The Chinese state-sponsored hacking outfit “Camaro Dragon” attacks household TP-Link routers with bespoke “Horse Shell” malware to attack European foreign affairs organizations. Hackers use backdoor virus in custom firmware for TP-Link routers to launch assaults from home networks.
According to Check Point research, this attack targets residential and home networks, not important networks. Thus, infecting a home router does not always suggest that the homeowner was a target, but rather that the attackers used it as a tool.
The software lets threat actors run shell commands, upload and download data, and use the device as a SOCKS proxy to communicate between devices.
Check Point Research identified the Horse Shell TP-Link firmware intrusion in January 2023. The hackers’ behavior aligns with the Chinese “Mustang Panda” hacking outfit recently disclosed in Avast and ESET publications. Check Point calls this activity cluster “Camaro Dragon” despite its similarity to Mustang Panda.
The attackers’ server IP addresses, requests with hard-coded HTTP headers found on various Chinese websites, many typos in the binary code that indicate the author isn’t a native English speaker, and the trojan’s functional similarities to the APT31 “Pakdoor” router implant led to the attribution.
Check Point believes attackers infect TP-Link routers with the malicious firmware image by exploiting a vulnerability or brute-forcing administrator credentials. Threat actors can remotely upgrade the device with custom firmware after gaining admin access to the administrative interface.
Check Point identified two trojanized TP-Link router firmware images with considerable alterations and file additions. Check Point detected identical kernel and uBoot parts in the infected TP-Link firmware.
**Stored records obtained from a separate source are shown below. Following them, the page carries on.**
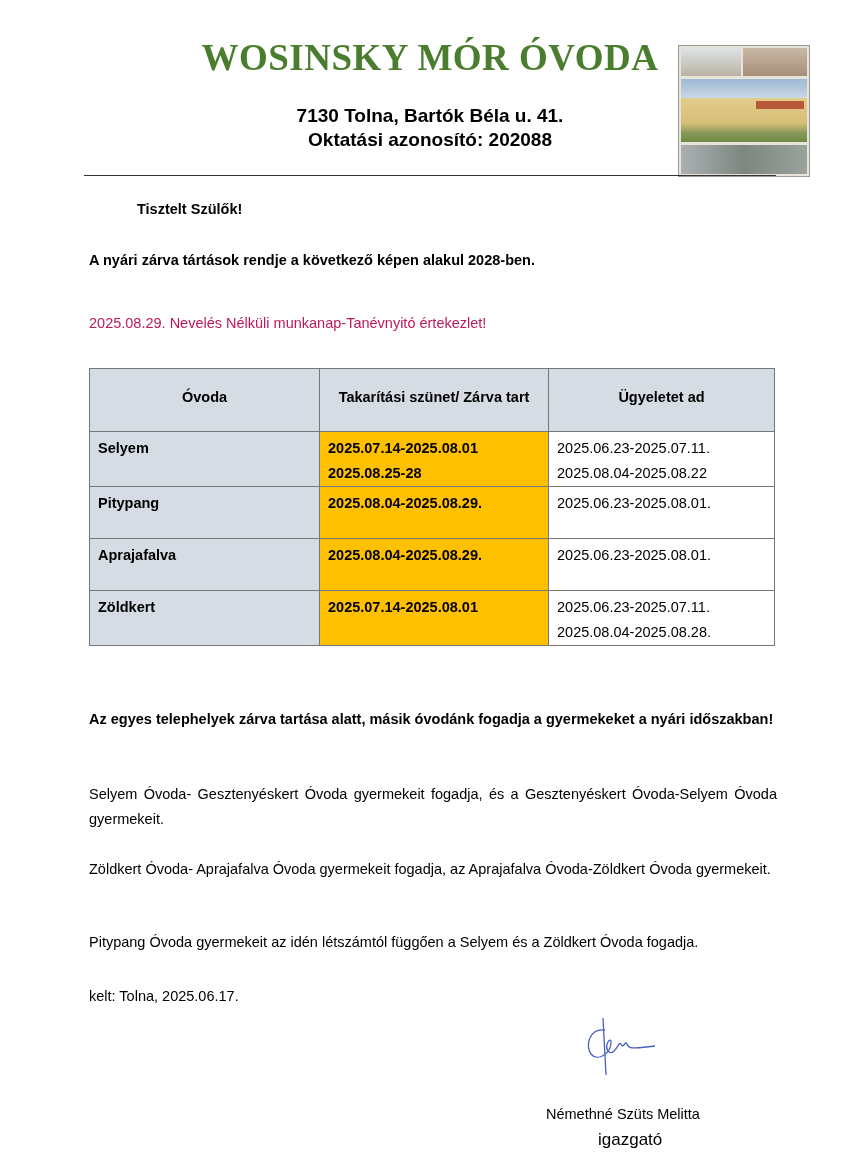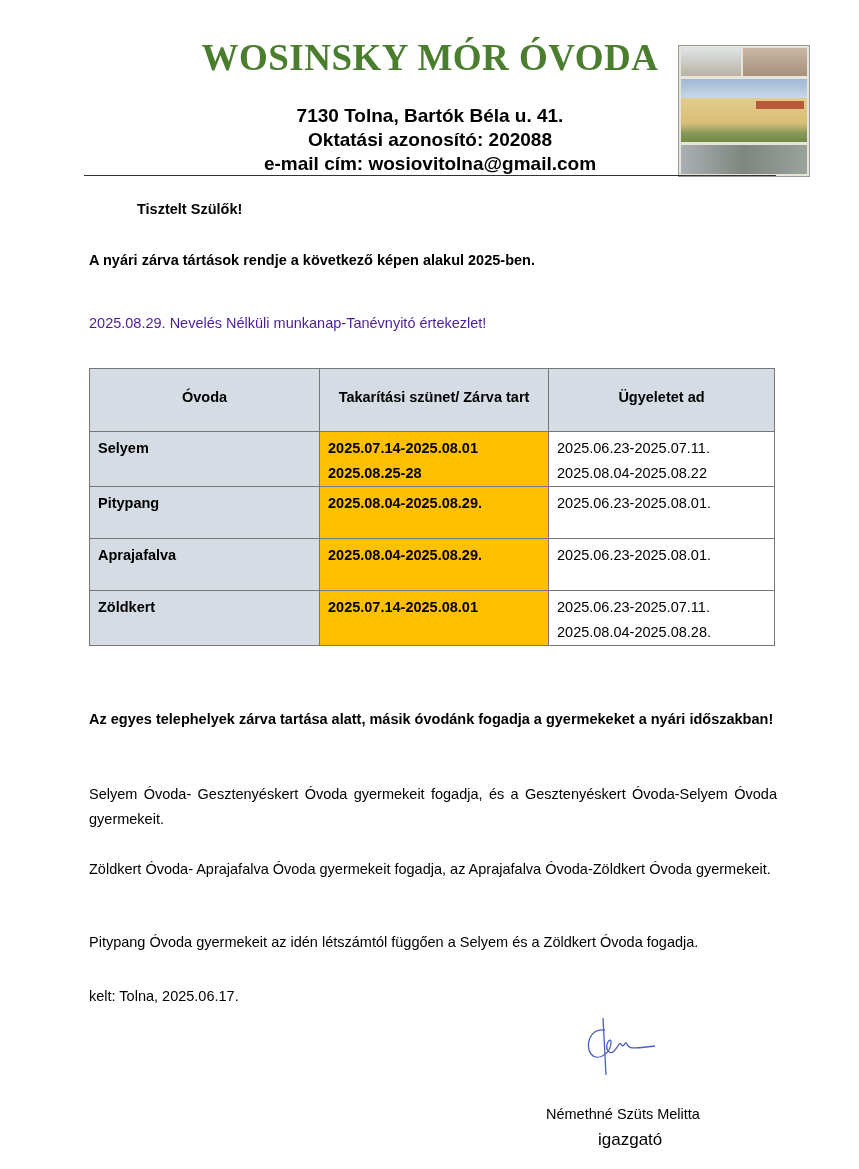--- a/index.html
+++ b/index.html
@@ -35,7 +35,6 @@
 <div class="addr">
   <div>7130 Tolna, Bartók Béla u. 41.</div>
   <div>Oktatási azonosító: 202088</div>
-  <div>e-mail cím: wosiovitolna@gmail.com</div>
 </div>
 <div class="photo">
   <div class="p1"></div>

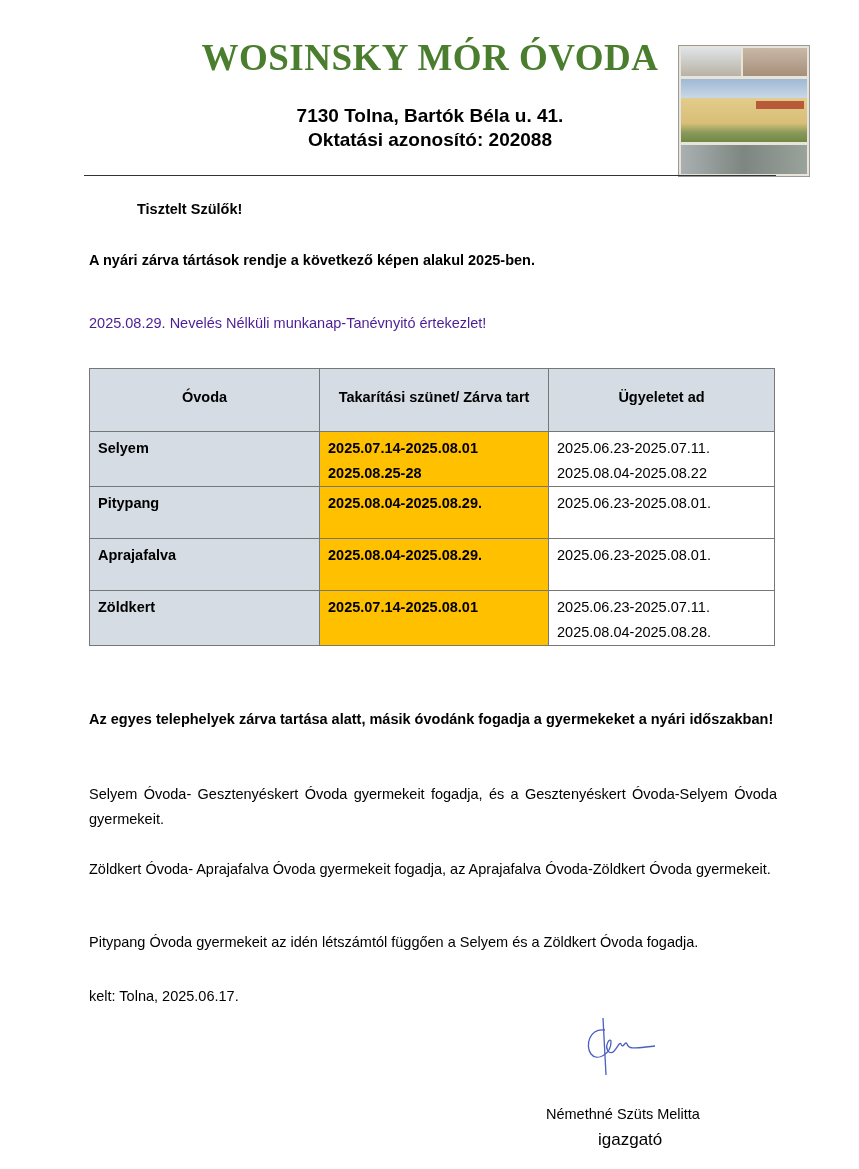--- a/index.html
+++ b/index.html
@@ -47,7 +47,7 @@
 <div class="hr"></div>
 
 <div class="txt bold" style="left:89px; top:201px;margin-left:48px;">Tisztelt Szülők!</div>
-<div class="txt bold" style="left:89px; top:252px;">A nyári zárva tártások rendje a következő képen alakul 2025-ben.</div>
+<div class="txt bold" style="left:89px; top:252px;">A nyári zárva tártások rendje a következő képen alakul 2028-ben.</div>
 <div class="txt red" style="left:89px; top:315px;">2025.08.29. Nevelés Nélküli munkanap-Tanévnyitó értekezlet!</div>
 
 <table>

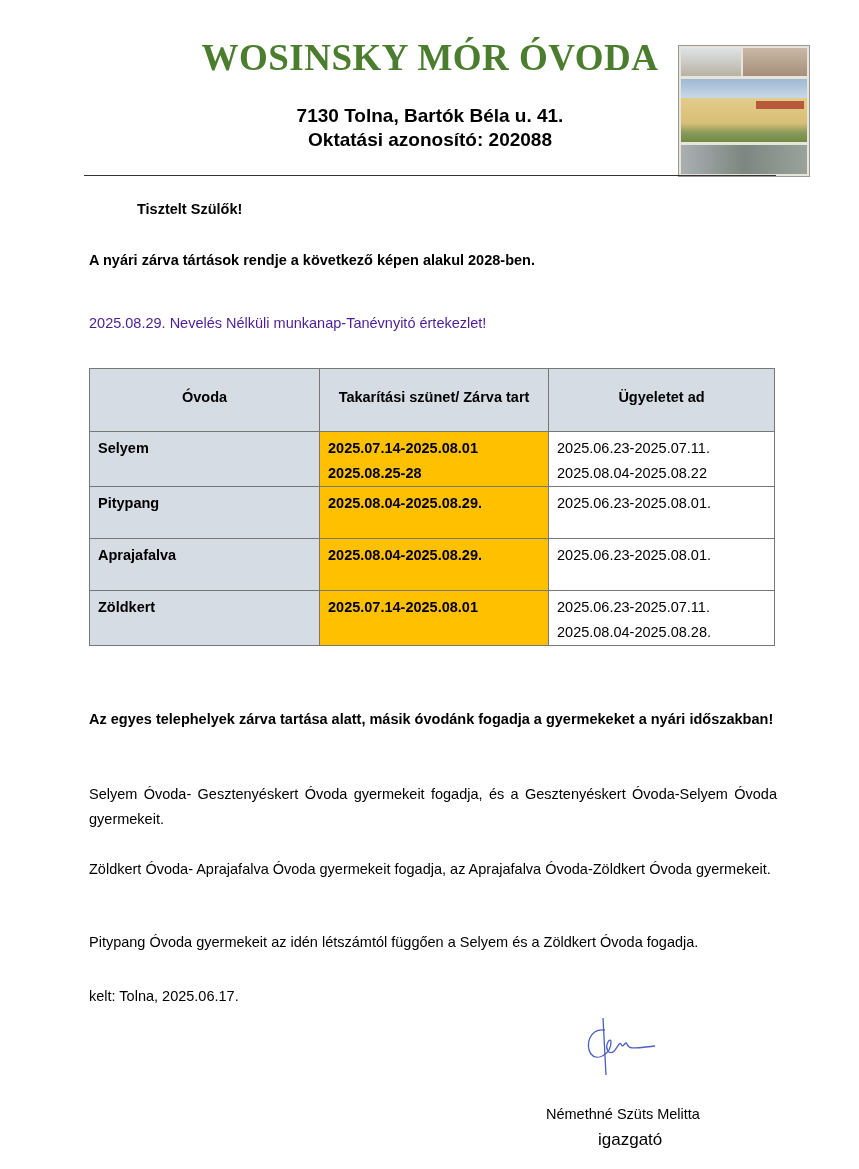--- a/index.html
+++ b/index.html
@@ -15,7 +15,7 @@
   .photo .p4 { position:absolute; left:2px; top:99px; width:126px; height:29px; background:linear-gradient(90deg,#aab0b2,#7d8680 50%,#9aa29c); }
   .txt { position:absolute; font-family:"Liberation Sans", sans-serif; font-size:14.5px; }
   .bold { font-weight:bold; }
-  .red { color:#4c1d95; }
+  .red { color:#be185d; }
   table { position:absolute; left:89px; top:368px; width:686px; border-collapse:collapse; font-size:14.5px; }
   td, th { border:1px solid #777; vertical-align:top; padding:4px 8px 0 8px; line-height:25px; }
   th { background:#d6dce4; font-weight:bold; text-align:center; height:46px; padding-top:16px; }

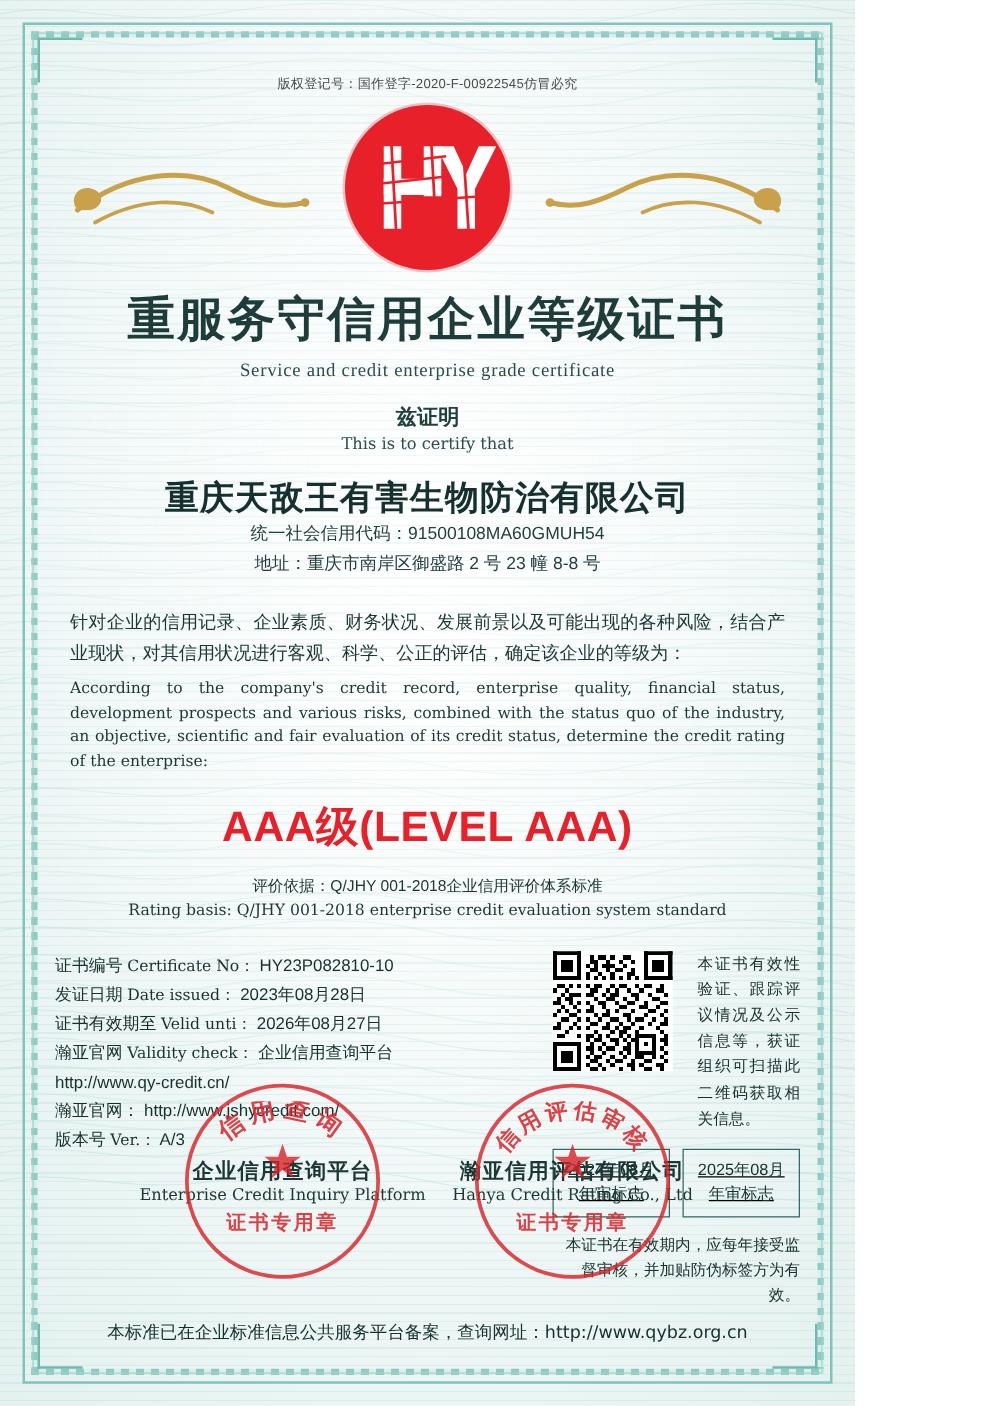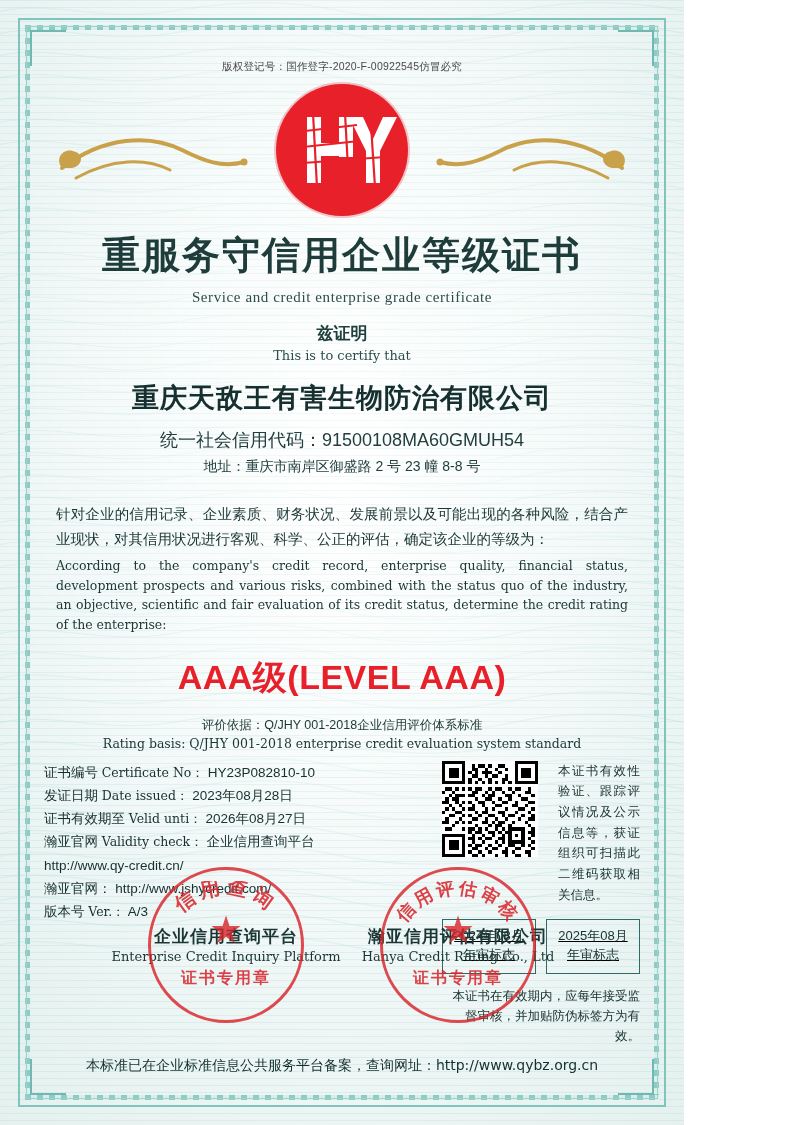--- a/index.html
+++ b/index.html
@@ -149,9 +149,9 @@
   }
   .credit-code {
     text-align: center;
-    font-size: 18px;
+    font-size: 14px;
     color: #223f3e;
-    margin-top: 12px;
+    margin-top: 2px;
   }
   .address {
     text-align: center;

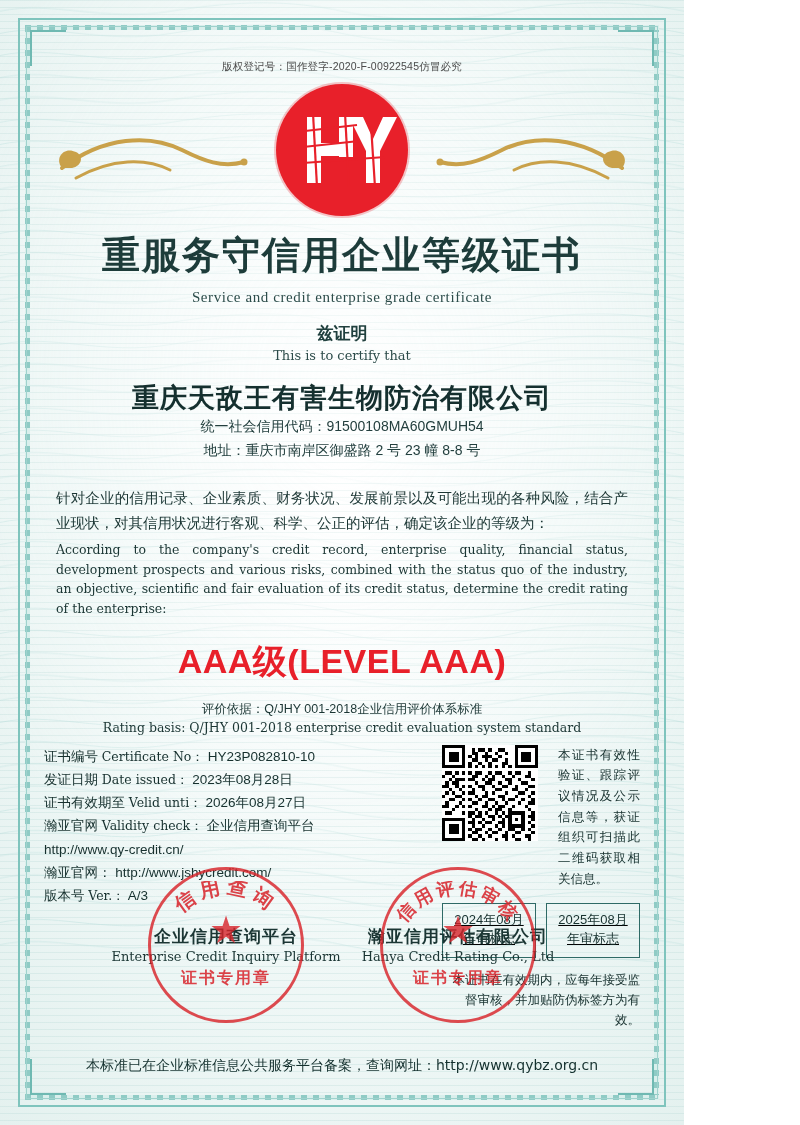--- a/index.html
+++ b/index.html
@@ -202,7 +202,7 @@
 
   .info-section {
     display: flex;
-    margin-top: 10px;
+    margin-top: 26px;
     padding: 0 4px;
   }
   .info-left {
The firmware used a modified SquashFS filesystem with Horse Shell backdoor malware components.
“We use Horse Shell to name the implant because parts of it are internally named.” Check Point says the implant offers remote shell, file transfer, and tunneling. When initialized, the Horse Shell backdoor implant tells the OS not to terminate its process when SIGPIPE, SIGINT, or SIGABRT commands are issued and to become a daemon.
The backdoor then sends the victim’s system profile to the command and control (C2) server, including the user name, OS version, time, device information, IP address, MAC address, and available implant capabilities.
The researchers say the Horse Shell firmware implant is firmware-agnostic and might function in firmware images for other routers from different vendors.
State-sponsored hackers commonly target poorly secured routers, which botnets use for DDoS attacks and crypto-mining. Routers are sometimes disregarded while establishing security measures and can serve as a stealthy launchpad for assaults, hiding the attacker’s origin.
Users should update their router firmware and change the default admin password. More importantly, restrict access to the device’s admin panel to the local network.
Chinese hackers implanted Fortinet VPN and SonicWall SMA routers with modified firmware. Recently, the UK NCSC and US CISA reported that Russian state-sponsored threat actors were also accessing Cisco routers to install proprietary malware.
Threat actors can exploit these devices without EDR (Endpoint notice and Response) security solutions to steal data, spread laterally, and launch more attacks without notice.
“There’s a recurring theme of continued China-nexus cyber espionage focus on network appliances, IOT devices, etc. that don’t support EDR solutions,” Mandiant CTO Charles Carmakal told BleepingComputer.
Network admins must apply all security patches on edge devices immediately and not publicly disclose management consoles.
Conclusion
Since January 2023, a new round of sophisticated and targeted attacks against European foreign affairs entities is suspected of having ties to the Chinese government actor Mustang Panda. According to Itay Cohen and Radoslaw Madej of Check Point, their investigation into these intrusions uncovered a unique firmware implant made for TP-Link routers. “The implant features several malicious components, including a custom backdoor named ‘Horse Shell,’ which allows the attackers to maintain persistent access, build anonymous infrastructure, and enable lateral movement into compromised networks,” the firm claimed. The implant’s components can be integrated into multiple suppliers’ firmware thanks to its “firmware-agnostic” design.
The Israeli cybersecurity company is keeping tabs on the attack organization called variously as Camaro Dragon, BASIN, Bronze President, Earth Preta, HoneyMyte, RedDelta, and Red Lich. It is presently unknown how the compromised firmware images were deployed to the infected routers or if they were used in any actual attacks. It’s possible that the initial entry was gained by exploiting a security hole or by brute-forcing devices using their factory settings or other simple passwords. The C++-based Horse Shell implant is known to allow attackers to perform arbitrary shell commands, transfer files to and from the router, and act as a communication relay for two clients. However, the router backdoor is speculated to attack random devices on private and residential networks, turning the compromised routers into a mesh network with the intention of establishing a “chain of nodes between main infections and real command-and-control.”